Make an exact copy of each entry, leaving out every picture.

• [THE DATA]
+---+

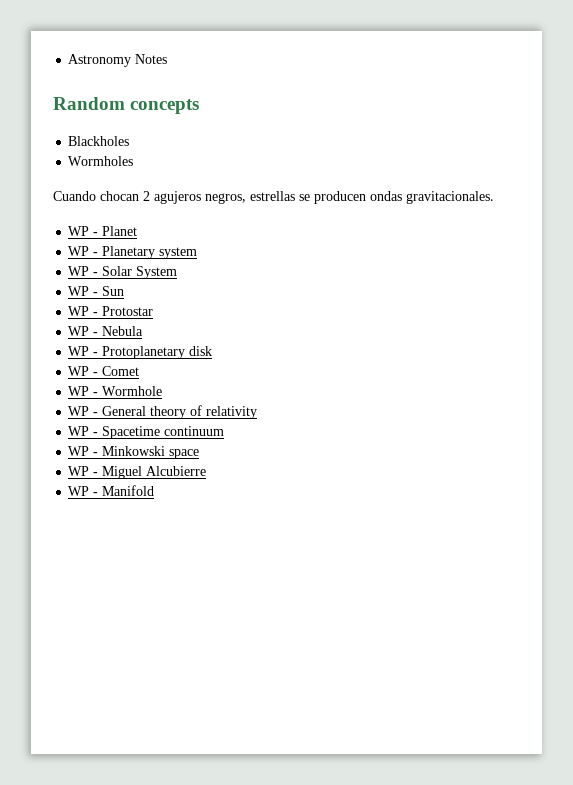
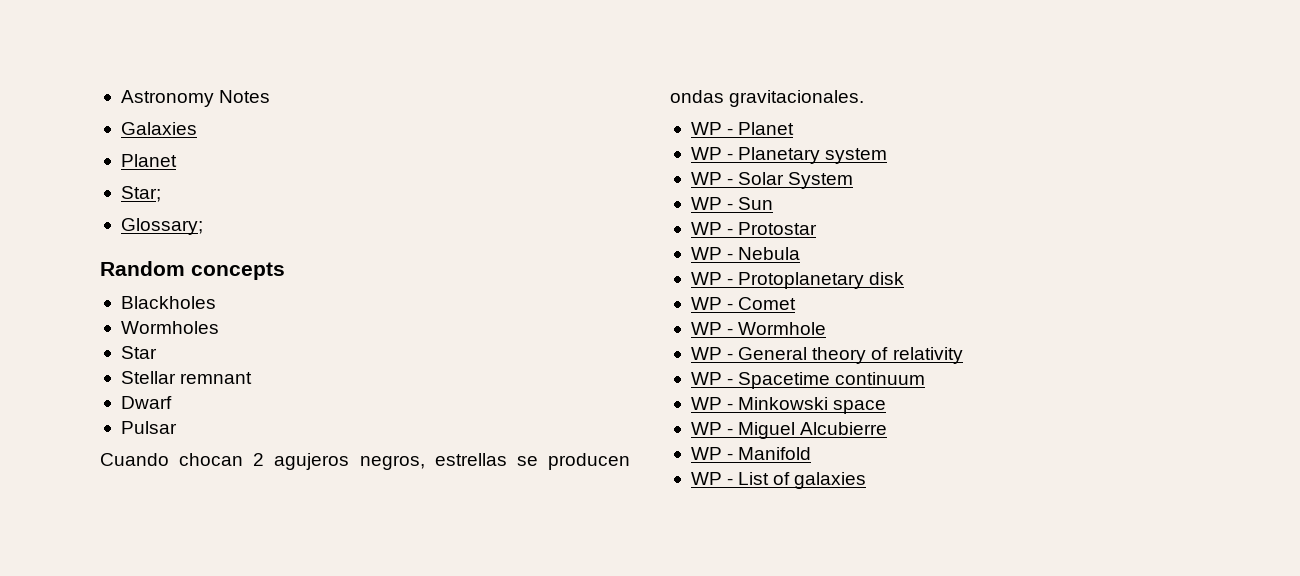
+ Galaxies
+ Planet
+ Star;
+ Glossary;
+ Star
+ Stellar remnant
+ Dwarf
+ Pulsar
+ WP - List of galaxies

+---+

• [WRITTEN ANSWER]
+ Galaxies
+ Planet
+ Star;
+ Glossary;
+ Star
+ Stellar remnant
+ Dwarf
+ Pulsar
+ WP - List of galaxies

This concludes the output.